Loi "Sécurité globale" : qui raconte l'histoire ?

Le documentaire Les Délivrés se penche sur la lutte sociale des livreurs des plateformes. Leurs mobilisations existent aux yeux de tous dès lors qu'elles se rendent visibles, devant des caméras, dans la rue. Ce projet de loi entrave la liberté des réalisateurs.trices et journalistes à exercer leurs métiers librement, nous ne pouvons pas rester silencieux face à une telle proposition de loi.

QUI RACONTE L'HISTOIRE ? Depuis hier, le projet de loi « Sécurité globale » est en discussion à l’Assemblée nationale.

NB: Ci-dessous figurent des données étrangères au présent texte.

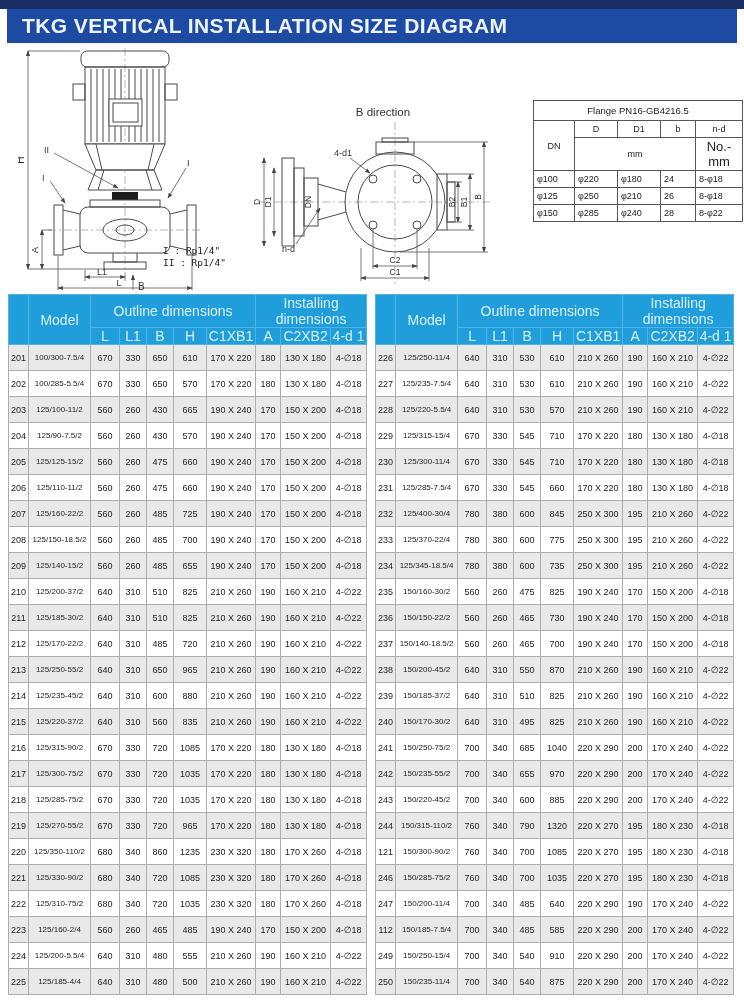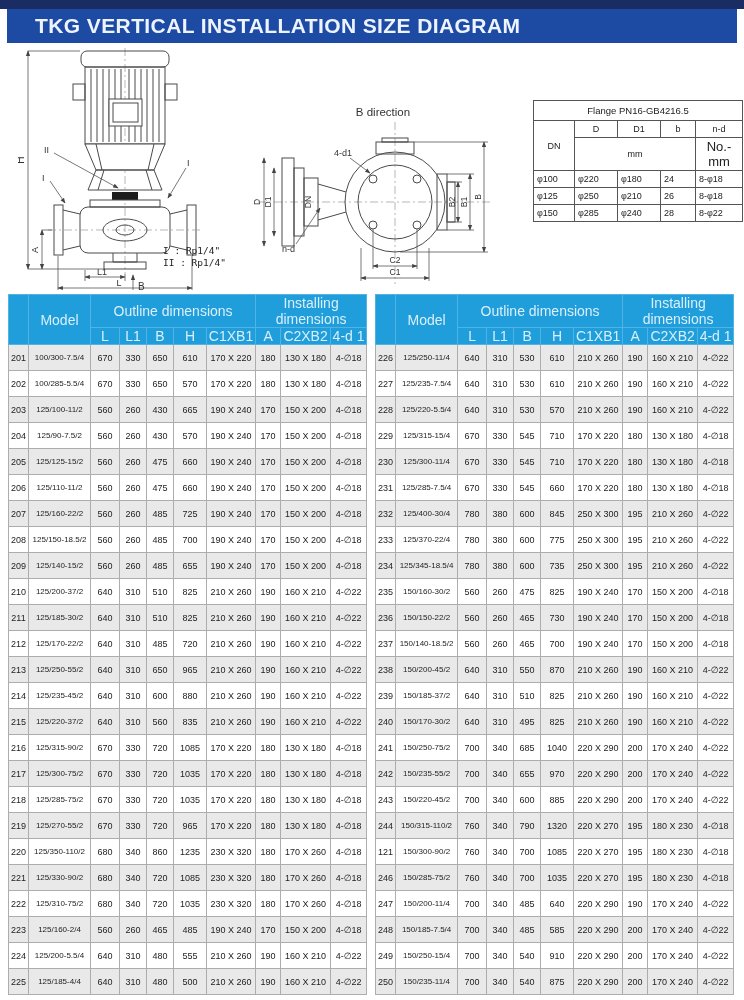--- a/index.html
+++ b/index.html
@@ -6,7 +6,7 @@
   body{width:744px;height:1000px;background:#fff;font-family:"Liberation Sans",sans-serif;position:relative;overflow:hidden;}
   .top-strip{height:9px;background:#1a2c64;}
   .banner{margin:0 7px;height:34px;background:#1d4ba4;color:#edf3ff;display:flex;align-items:center;
-          font-size:21px;font-weight:bold;padding-left:28px;letter-spacing:.4px;}
+          font-size:21px;font-weight:bold;padding-left:15px;letter-spacing:.4px;}
   .diagram-area{position:relative;height:248px;}
   svg{position:absolute;}
   svg text{font-family:"Liberation Sans",sans-serif;fill:#333;}

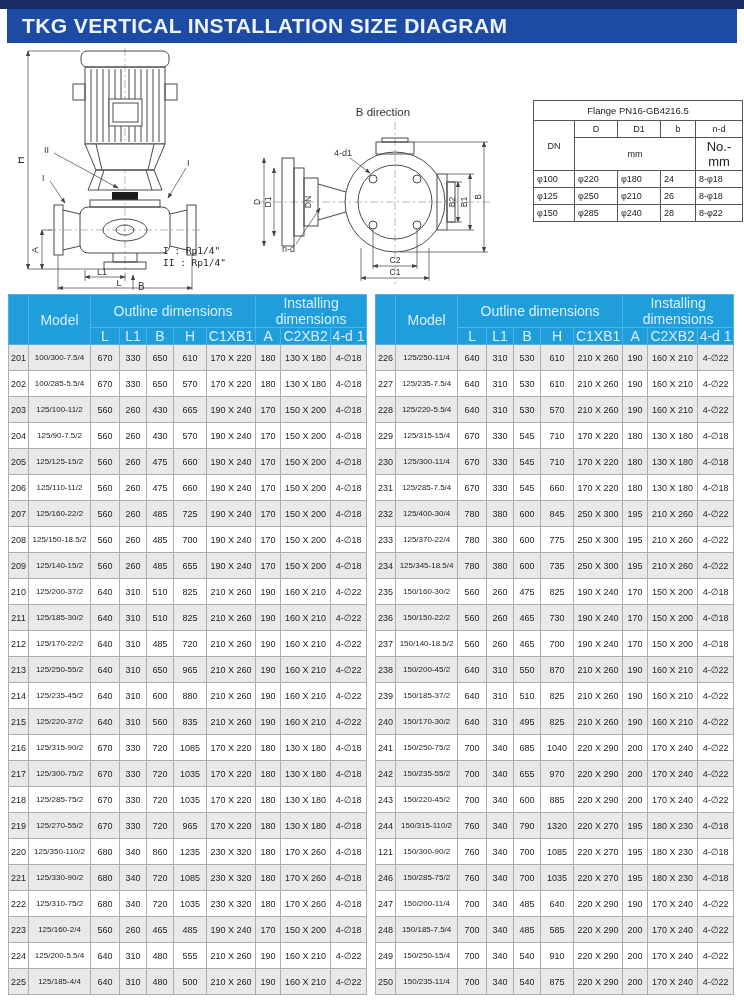--- a/index.html
+++ b/index.html
@@ -857,7 +857,7 @@
           <td>4-∅22</td>
         </tr>
         <tr class="shade">
-          <td>248</td>
+          <td>112</td>
           <td>150/185-7.5/4</td>
           <td>700</td>
           <td>340</td>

Ce texte porte une grave atteinte aux piliers sur lesquels repose notre démocratie : la liberté de manifester et la liberté d’expression.

Cette proposition de loi vise à donner des moyens considérables aux forces de l’ordre en généralisant la surveillance de l’espace public avec des drones mais aussi en exploitant les sources des caméras-mobiles de façon à identifier immédiatement les manifestants, ce qui encourage les interpellations préventives.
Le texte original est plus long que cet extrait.